Le tasse

Le imposte dirette ed indirette

Le imposte sono prestazioni obbligatorie effettuate dallo Stato nei confronti delle imprese e delle persone fisiche, al fine di far fronte alle necessità statali per finanziare la spesa pubblica e soddisfare i bisogni pubblici.

L'imposta presenta caratteristiche diverse, a seconda delle prestazioni e dei soggetti, e in modo generale, distinguiamo l'imposta diretta da quella indiretta.

Le imposte dirette sono quelle che colpiscono il reddito e il patrimonio del soggetto, e sono Irpef, Irpeg e Irap, disciplinate dal TUIR (Testo Unico delle Imposte sui Redditi).

L'IRPEF (Imposta sul Reddito delle Persone Fisiche), diretta, progressiva a scaglioni con aliquote.

Per determinare l'ammontare dell'imposta, è necessario calcolare la base imponibile, determinata dal reddito complessivo annuale, al netto di tutti gli oneri deducibili e detraibili.

E' un imposta progressiva, poiché suddivisa in scaglioni , sul quale si applica l'aliquota corrispondente al reddito.

L'IRPEG (Imposta sul Reddito delle Persone Giuridiche, sostituita nel 2004 dall'IRES (Imposta sul Reddito delle Società) è un imposta che colpisce le società di capitali (S.p.a., S.r.l. e Sapa) e dei soggetti equiparati, come ad esempio enti e cooperative che hanno come oggetto predominante o esclusivo l'esercizio di impresa.

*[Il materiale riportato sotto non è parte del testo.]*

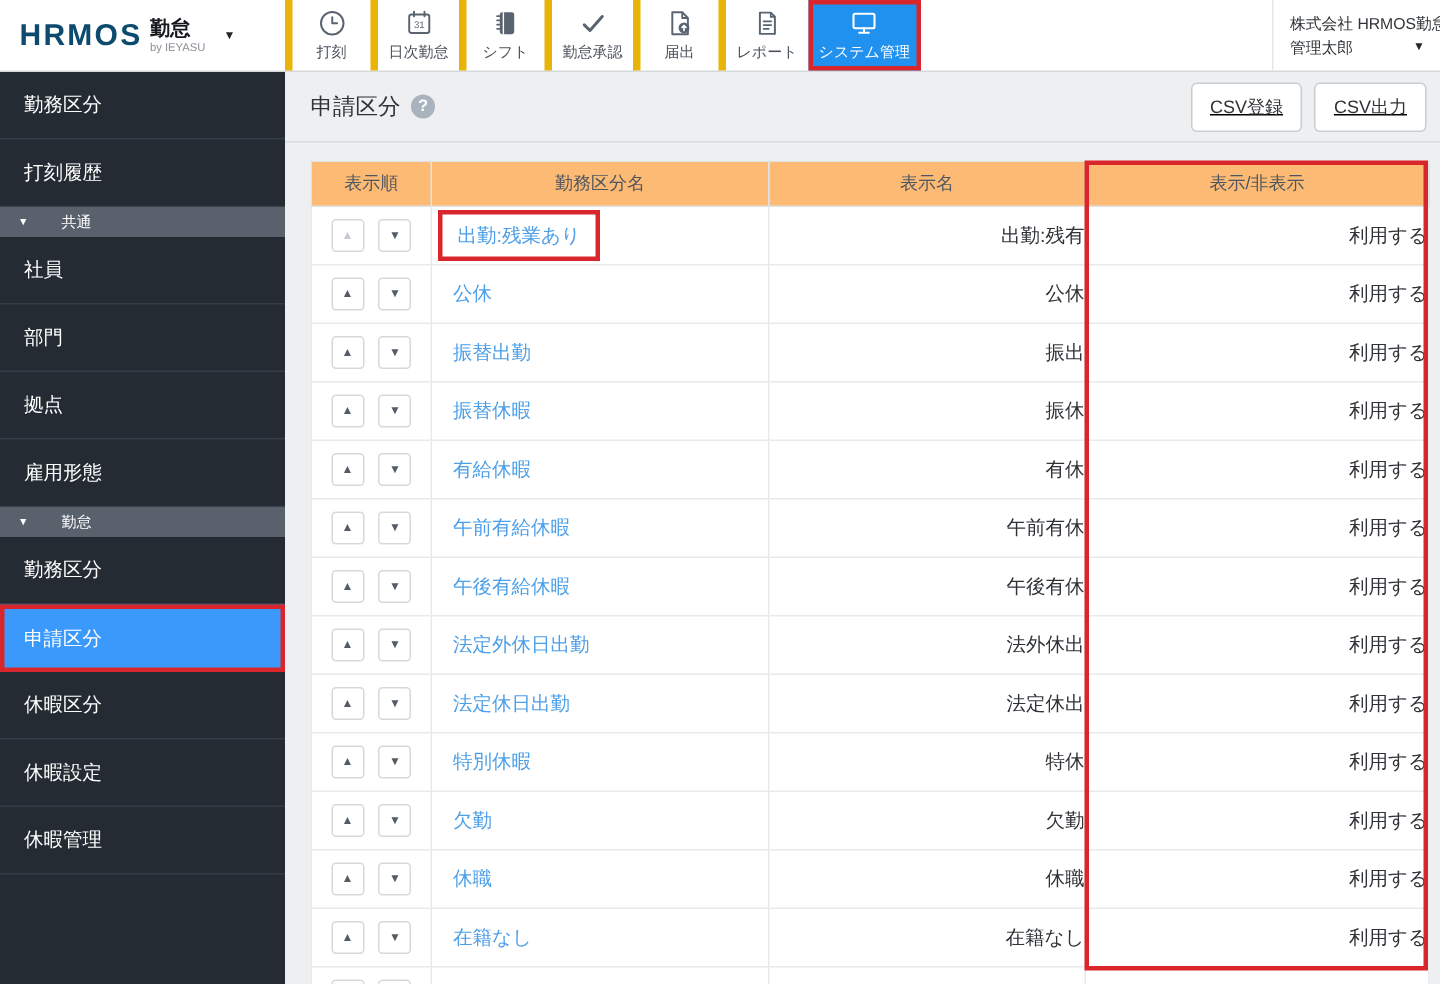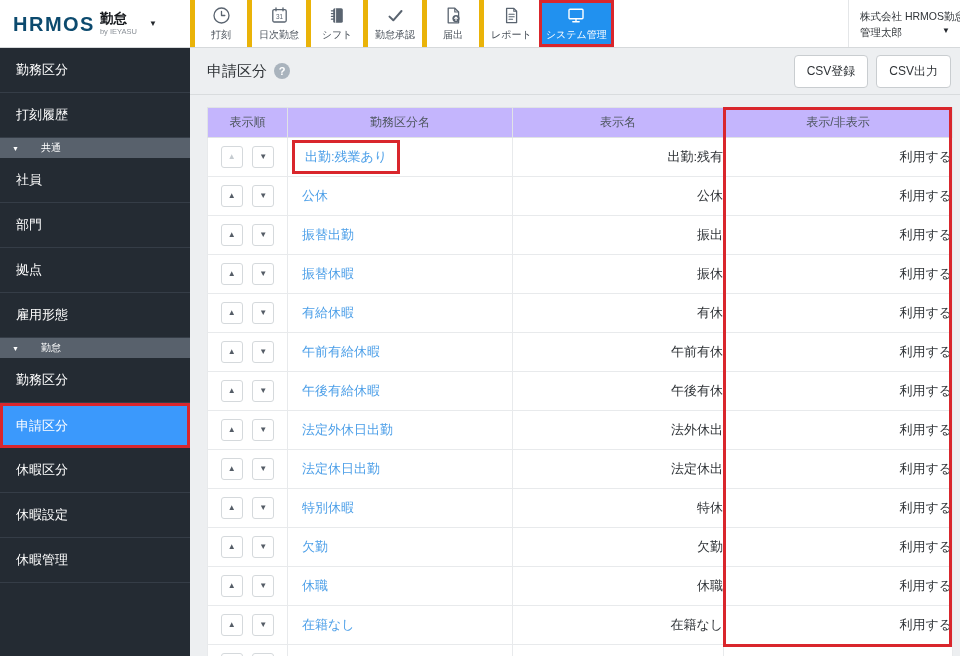--- a/index.html
+++ b/index.html
@@ -41,27 +41,27 @@
                   align-items:center; padding-left:12px; gap:22px; cursor:pointer; }
   .side-section .sec-caret { font-size:7px; }
 
   
   .main { position:absolute; left:190px; top:48px; width:770px; height:608px; background:#edeff1; overflow:hidden; }
   .page-header { height:47px; border-bottom:1px solid #d9dcde; display:flex; align-items:center;
                  padding:0 9px 0 17px; }
   .page-title { font-size:15px; color:#2f3337; }
   .help-icon { width:16px; height:16px; border-radius:50%; background:#a9b3bd; color:#fff; font-size:11px;
                font-weight:bold; display:flex; align-items:center; justify-content:center; margin-left:7px; cursor:pointer; }
-  .csv-buttons { margin-left:auto; display:flex; gap:8px; }
+  .csv-buttons { margin-left:auto; display:flex; gap:8px;text-decoration:underline; }
   .btn { background:#fff; border:1px solid #c9cdd0; border-radius:4px; font-size:12px; color:#2f3337;
          padding:7px 12px; cursor:pointer; font-family:inherit; }
 
   .table-wrap { position:relative; margin:12px 0 0 17px; width:745px; }
   table { border-collapse:collapse; table-layout:fixed; width:745px; background:#fff; font-size:13px; }
-  th { height:30px; background:#c4b5fd; border:1px solid #e0e3e5; font-weight:normal; font-size:12px;
+  th { height:30px; background:#fdba74; border:1px solid #e0e3e5; font-weight:normal; font-size:12px;
        color:#4e565f; text-align:center; }
   td { height:39px; border:1px solid #e8eaec; padding:0; color:#2f3337; }
   td.order { text-align:center; }
   .arrow-btn { display:inline-block; width:22px; height:22px; background:#fff; border:1px solid #d5d9dc;
                border-radius:3px; font-size:8px; color:#545c66; text-align:center; line-height:20px;
                vertical-align:middle; cursor:pointer; margin:0 3px; padding:0; font-family:inherit; }
   .arrow-btn.disabled { color:#c5cbd0; cursor:default; }
   td.name { padding-left:14px; }
   td.display, td.usage { padding-left:14px;text-align:right; }
   a.link { color:var(--link-blue); text-decoration:none; cursor:pointer; }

E' un imposta proporzionale, poiché riguarda tutti i redditi delle persone giuridiche, con un'aliquota costante.

L'IRAP (Imposta Regionale sulle Attività Produttive) è una tipologia di tributo che interessa le imprese e i lavoratori autonomi.

E' un'aliquota proporzionale, e si calcola sul valore della produzione, cioè sul reddito al lordo dei costi, e non sull'utile d'esercizio.

Le imposte indirette sono quelle imposte applicate nel momento dello scambio o del consumo.

La più importante è l'IVA (Imposta sul Valore Aggiunto), che si applica alle cessioni di beni e prestazione di servizi effettuate nel territorio dello Stato.

Le aliquote IVA variano a seconda dei prodotti: 4% beni di prima necessità; 10% prestazioni di servizi turistici (es. alberghi e ristoranti), 20%, che è l'aliquota ordinaria, per i beni che non rientrano in una delle due categorie precedenti.

Anche l'ICI (Imposta Comunale sugli Immobili) è un'imposta indiretta, che colpisce i possessori di immobili.

L'aliquota applicata viene stabilita dal Comune, entro un minimo e un massimo fissati dallo Stato.

Si tratta di un'imposta proporzionale al valore catastale della casa.